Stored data
<<<<

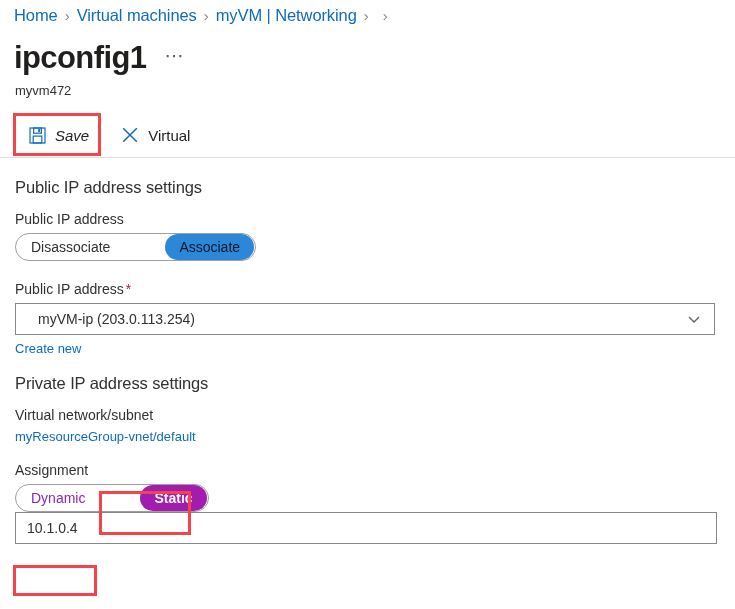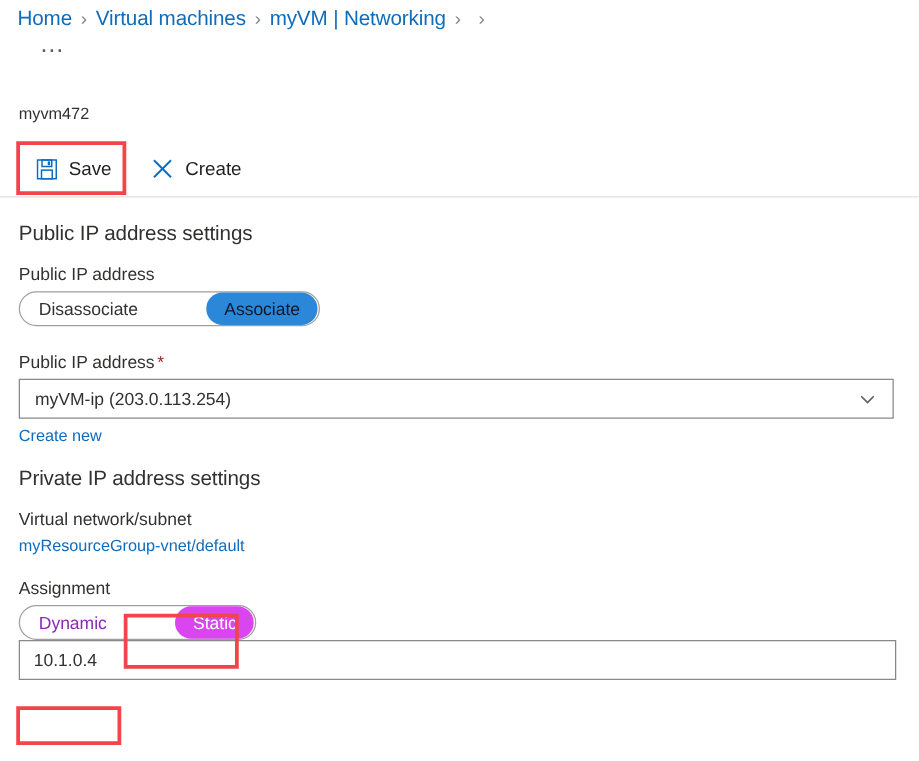--- a/index.html
+++ b/index.html
@@ -92,21 +92,21 @@
     background: transparent;
     border: none;
     font-family: inherit;
   }
   .cmd-label {
     font-size: 15px;
     color: #201f1e;
     margin-left: 9px;
     white-space: nowrap;
   }
-  #save-btn { margin-left: 19px; }
+  #save-btn { margin-left: 19px; font-style: italic; }
   #discard-btn { margin-left: 12px; }
   .icon-svg { display: block; }
 
   .divider {
     position: absolute;
     left: 0;
     top: 157px;
     width: 735px;
     height: 1px;
     background: #e1dfdd;
@@ -163,34 +163,35 @@
     background: transparent;
     font-family: inherit;
   }
   .pill.blue-off { color: #323130; }
   .pill.blue-on {
     background: #2b88d8;
     color: #0f172a;
   }
   .pill.purple-off { color: #8b2ab2; }
   .pill.purple-on {
-    background: #d946ef;
+    background: #a21caf;
     color: #ffffff;
+    font-weight: bold;
   }
 
   
   .dropdown {
     width: 700px;
     height: 32px;
     border: 1px solid #8a8886;
     background: #ffffff;
     display: flex;
     align-items: center;
     justify-content: space-between;
-    padding: 0 9px 0 12px;
+    padding: 0 9px 0 22px;
     box-sizing: border-box;
     cursor: pointer;
     font-size: 14px;
     color: #323130;
   }
   .chev {
     color: #605e5c;
     flex: 0 0 auto;
     margin-right: 3px;
   }
@@ -238,20 +239,21 @@
   <span class="crumb-link">Home</span>
   <span class="crumb-sep">›</span>
   <span class="crumb-link">Virtual machines</span>
   <span class="crumb-sep">›</span>
   <span class="crumb-link">myVM | Networking</span>
   <span class="crumb-sep">›</span>
   <span class="crumb-sep">›</span>
 </nav>
 
 <div class="title-row">
+  <span class="page-title">ipconfig1</span>
   <span class="ellipsis-btn">⋯</span>
 </div>
 <div class="subtitle">myvm472</div>
 
 <div class="cmdbar">
 
   <button class="cmd-btn" id="save-btn">
     <span>
       <svg class="icon-svg" width="17" height="17" viewBox="0 0 17 17" fill="none" xmlns="http://www.w3.org/2000/svg">
         <rect x="1" y="1" width="15" height="15" stroke="#0f6cbd" stroke-width="1.2" fill="none"></rect>
@@ -263,21 +265,21 @@
     <span class="cmd-label">Save</span>
   </button>
 
   <button class="cmd-btn" id="discard-btn">
     <span>
       <svg class="icon-svg" width="18" height="18" viewBox="0 0 18 18" xmlns="http://www.w3.org/2000/svg">
         <line x1="2.2" y1="2.2" x2="15.8" y2="15.8" stroke="#0f6cbd" stroke-width="1.5"></line>
         <line x1="15.8" y1="2.2" x2="2.2" y2="15.8" stroke="#0f6cbd" stroke-width="1.5"></line>
       </svg>
     </span>
-    <span class="cmd-label">Create</span>
+    <span class="cmd-label">Virtual</span>
   </button>
 
 </div>
 
 <div class="divider"></div>
 
 <div class="content">
 
   
   <div class="section-head">Public IP address settings</div>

>>>>

[TASK PROMPT] If a line above contains the word "viewBox", list it.

[SOLUTION]
       <svg class="icon-svg" width="17" height="17" viewBox="0 0 17 17" fill="none" xmlns="http://www.w3.org/2000/svg">
       <svg class="icon-svg" width="18" height="18" viewBox="0 0 18 18" xmlns="http://www.w3.org/2000/svg">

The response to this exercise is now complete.